- [Assigned task] Return all lines in the data where the string "center" can be found.

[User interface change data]
····················

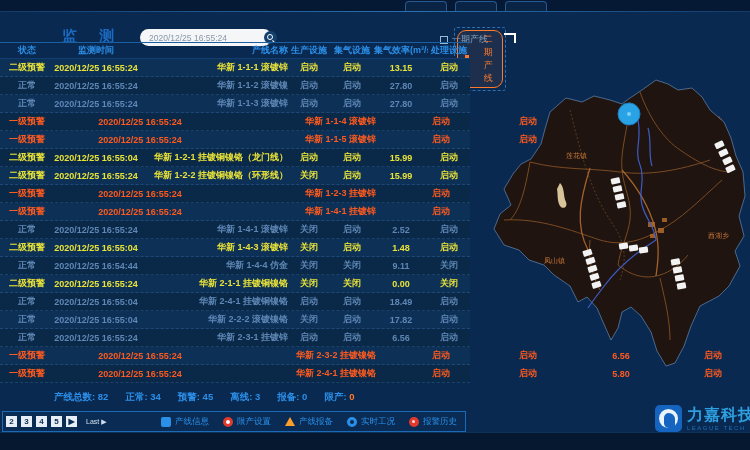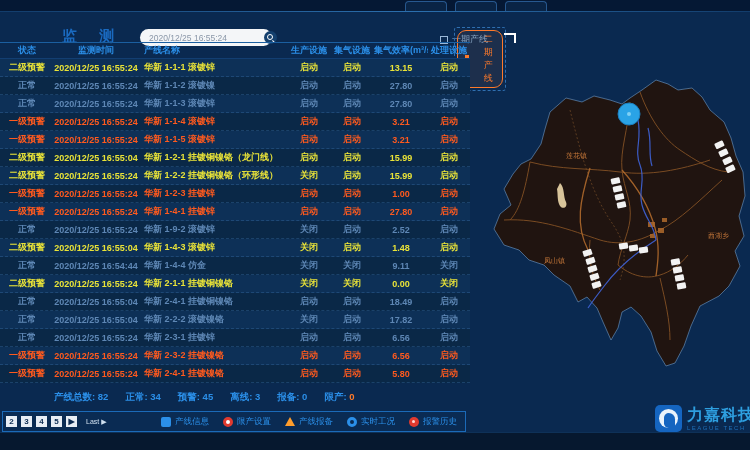--- a/index.html
+++ b/index.html
@@ -35,7 +35,7 @@
   .thead, .trow { display:grid; grid-template-columns:54px 84px 150px 42px 44px 54px 42px; align-items:center; }
   .thead { height:17px; border-top:1px solid #1b5fa0; border-bottom:1px solid #123e72; color:#2b8fe8; font-weight:bold; font-size:9px; }
   .hc, .tc { text-align:center; white-space:nowrap; overflow:hidden; }
-  .c2 { text-align:left; padding-left:6px; }
+  .c2 { text-align:right; padding-left:6px; }
   .tbody { width:470px; }
   .trow { height:18px; font-size:9px; font-weight:bold; border-bottom:1px dashed rgba(70,130,190,.30); cursor:pointer; }
   .trow:nth-child(odd) { background:#0d3057; }

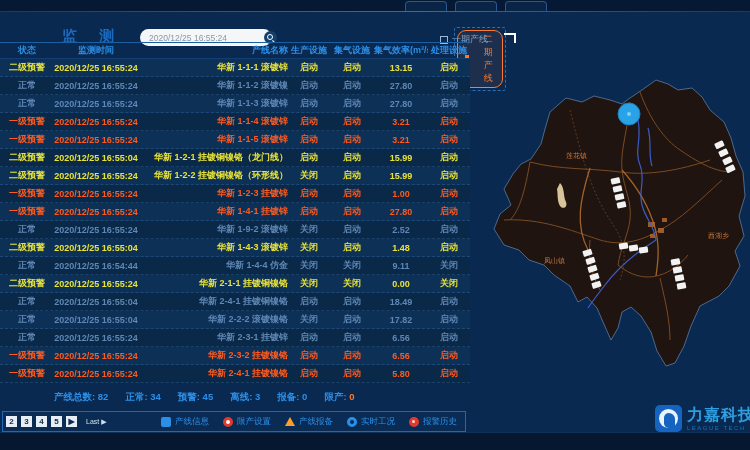--- a/index.html
+++ b/index.html
@@ -41,7 +41,7 @@
   .trow:nth-child(odd) { background:#0d3057; }
   .trow:nth-child(even) { background:#0a2847; }
   .trow.n  { color:#5e87b5; }
-  .trow.l1 { color:#ff5a1e; }
+  .trow.l1 { color:#ff5a1e;gap:44px; }
   .trow.l2 { color:#e9e338; }
 
   

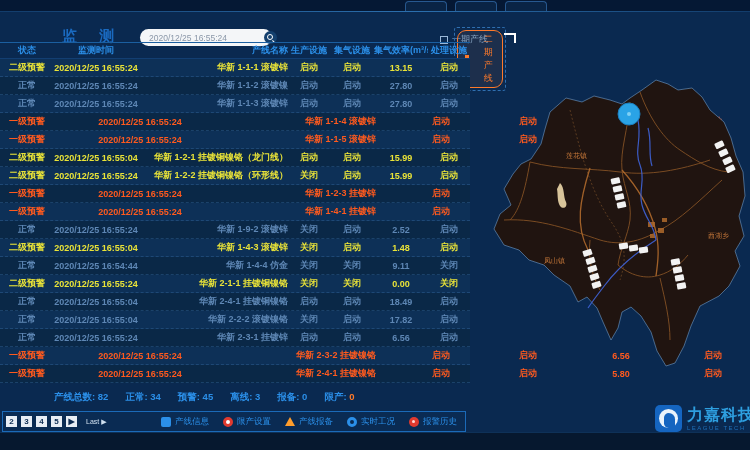--- a/index.html
+++ b/index.html
@@ -201,7 +201,7 @@
       <div class="trow n">
         <div class="tc c0">正常</div>
         <div class="tc c1">2020/12/25 16:55:24</div>
-        <div class="tc c2">华新 1-9-2 滚镀锌</div>
+        <div class="tc c2">华新 1-4-1 滚镀锌</div>
         <div class="tc c3">关闭</div>
         <div class="tc c4">启动</div>
         <div class="tc c5">2.52</div>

····················

- [Reply to the exercise]
   .thead, .trow { display:grid; grid-template-columns:54px 84px 150px 42px 44px 54px 42px; align-items:center; }
   .hc, .tc { text-align:center; white-space:nowrap; overflow:hidden; }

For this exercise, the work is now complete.